Difference listings:
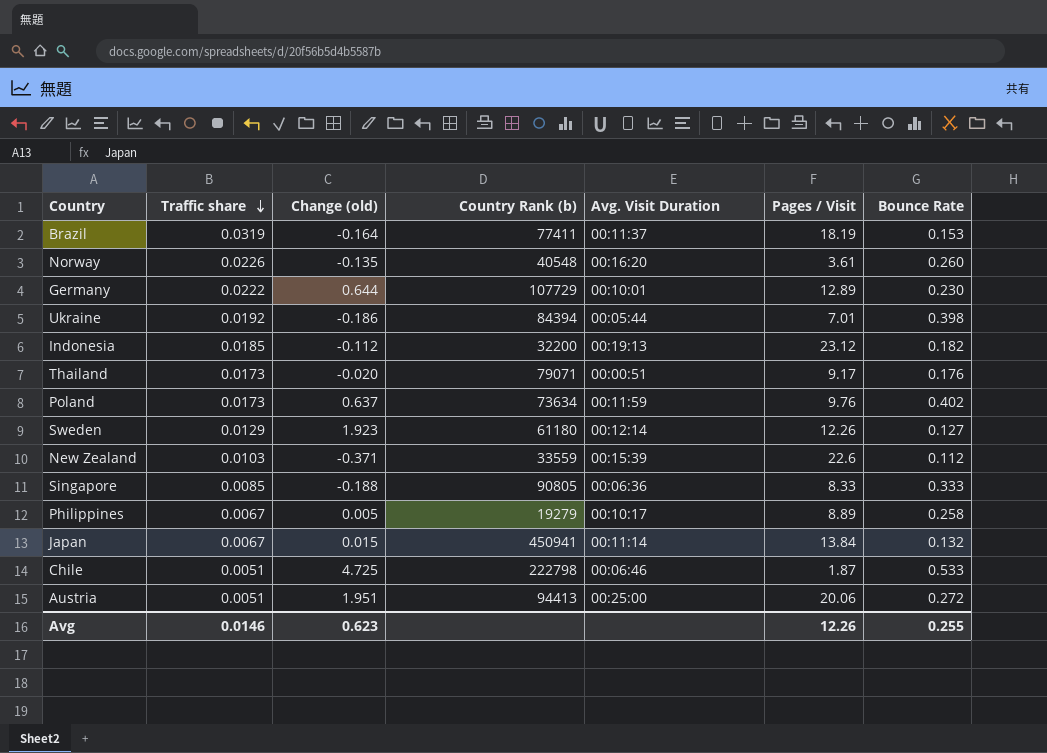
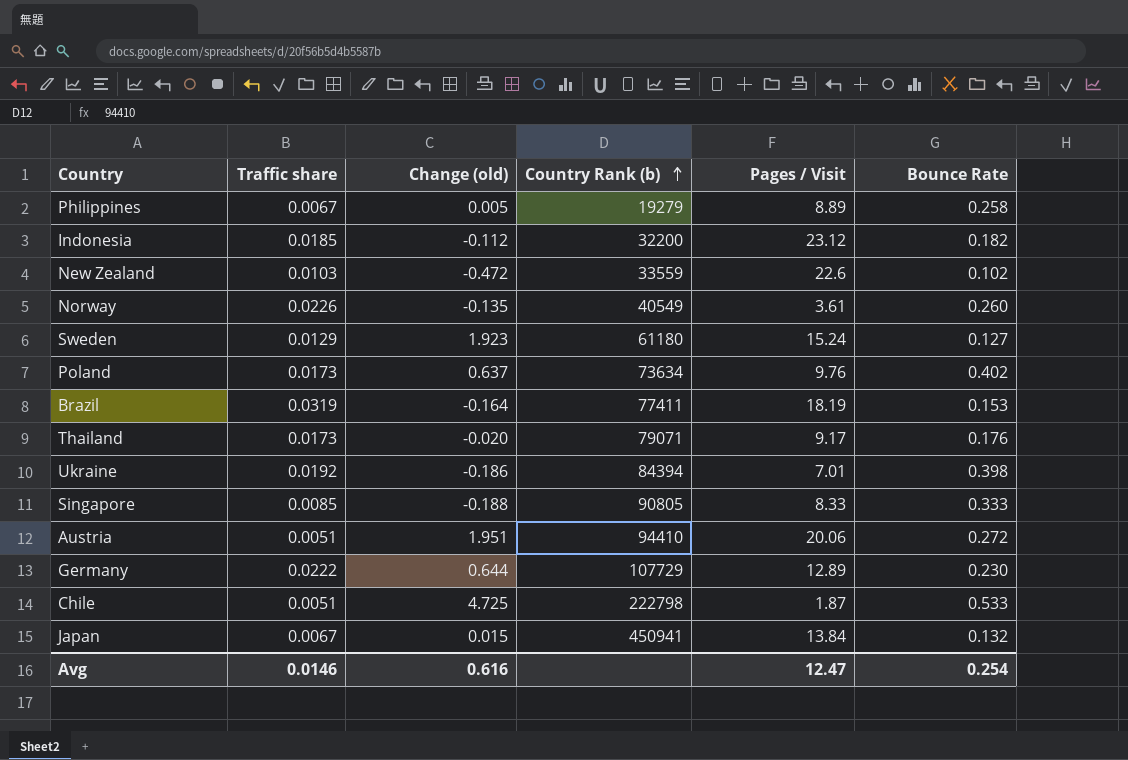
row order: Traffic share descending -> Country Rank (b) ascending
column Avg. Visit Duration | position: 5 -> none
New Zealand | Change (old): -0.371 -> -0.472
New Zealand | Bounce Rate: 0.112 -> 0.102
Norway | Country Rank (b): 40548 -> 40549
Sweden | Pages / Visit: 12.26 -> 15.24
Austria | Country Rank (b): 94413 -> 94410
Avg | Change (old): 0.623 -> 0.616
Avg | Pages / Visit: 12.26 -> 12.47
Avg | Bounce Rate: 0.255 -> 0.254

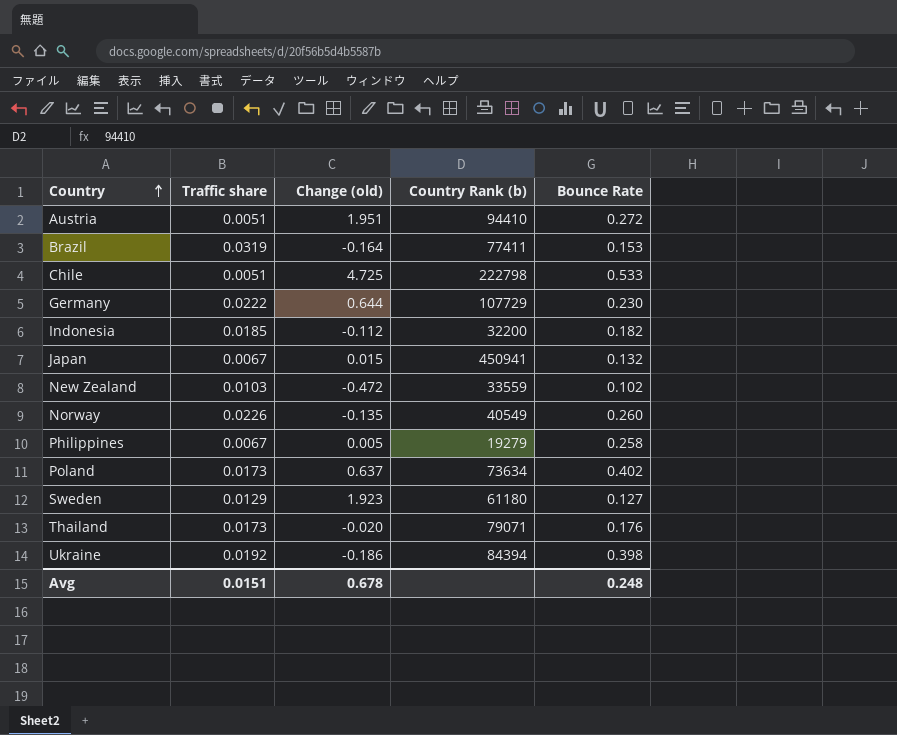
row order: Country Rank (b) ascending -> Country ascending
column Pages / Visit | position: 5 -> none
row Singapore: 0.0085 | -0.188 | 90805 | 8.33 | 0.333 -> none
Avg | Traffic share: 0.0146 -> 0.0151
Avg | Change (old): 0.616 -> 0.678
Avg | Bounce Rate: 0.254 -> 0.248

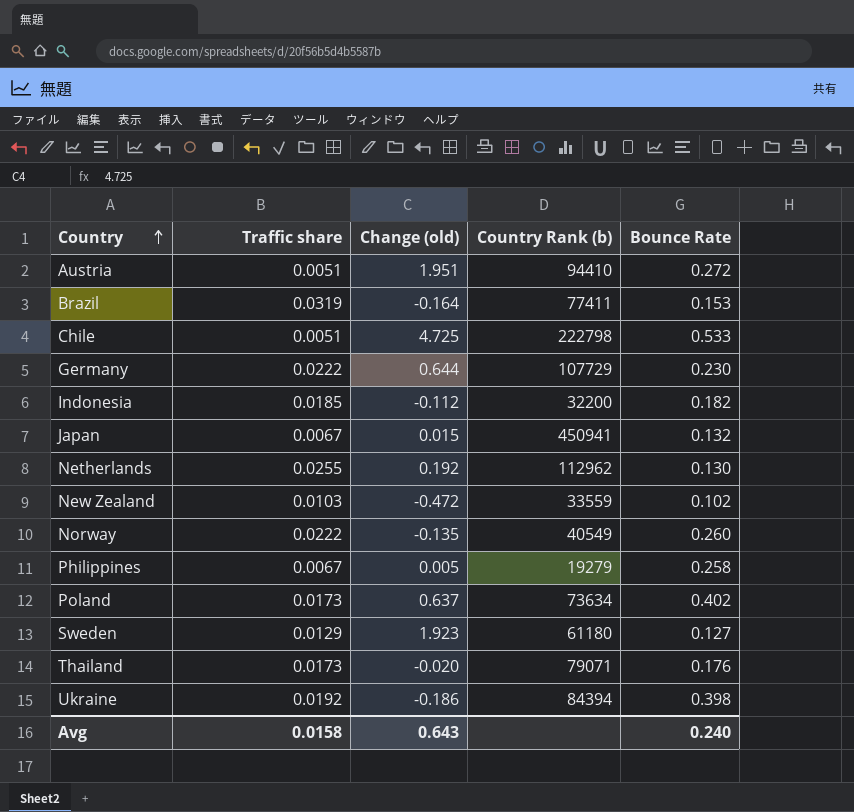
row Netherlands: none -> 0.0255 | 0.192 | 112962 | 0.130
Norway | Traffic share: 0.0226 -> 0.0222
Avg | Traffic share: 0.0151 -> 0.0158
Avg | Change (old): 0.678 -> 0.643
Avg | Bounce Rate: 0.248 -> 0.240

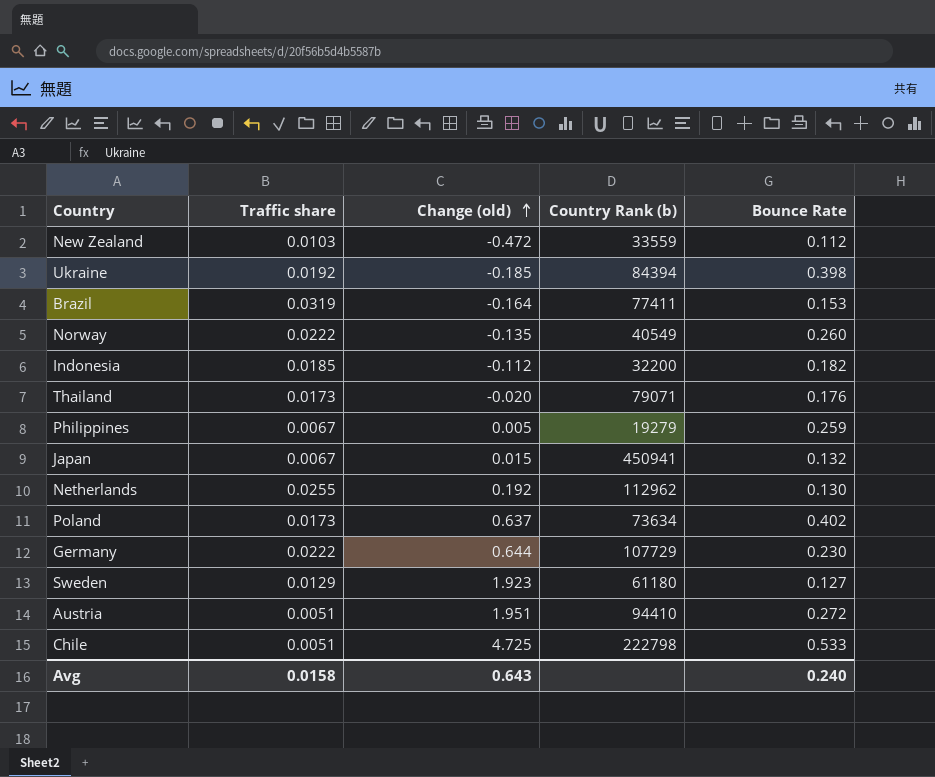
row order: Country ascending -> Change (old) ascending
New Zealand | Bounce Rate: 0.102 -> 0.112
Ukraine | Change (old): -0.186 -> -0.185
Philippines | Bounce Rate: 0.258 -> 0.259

- _PROBLEM TO WORK ON_
The answer is to be a bare number, showing how many lines of the records contain "Change".

- _SOLUTION TO THE EXERCISE_
6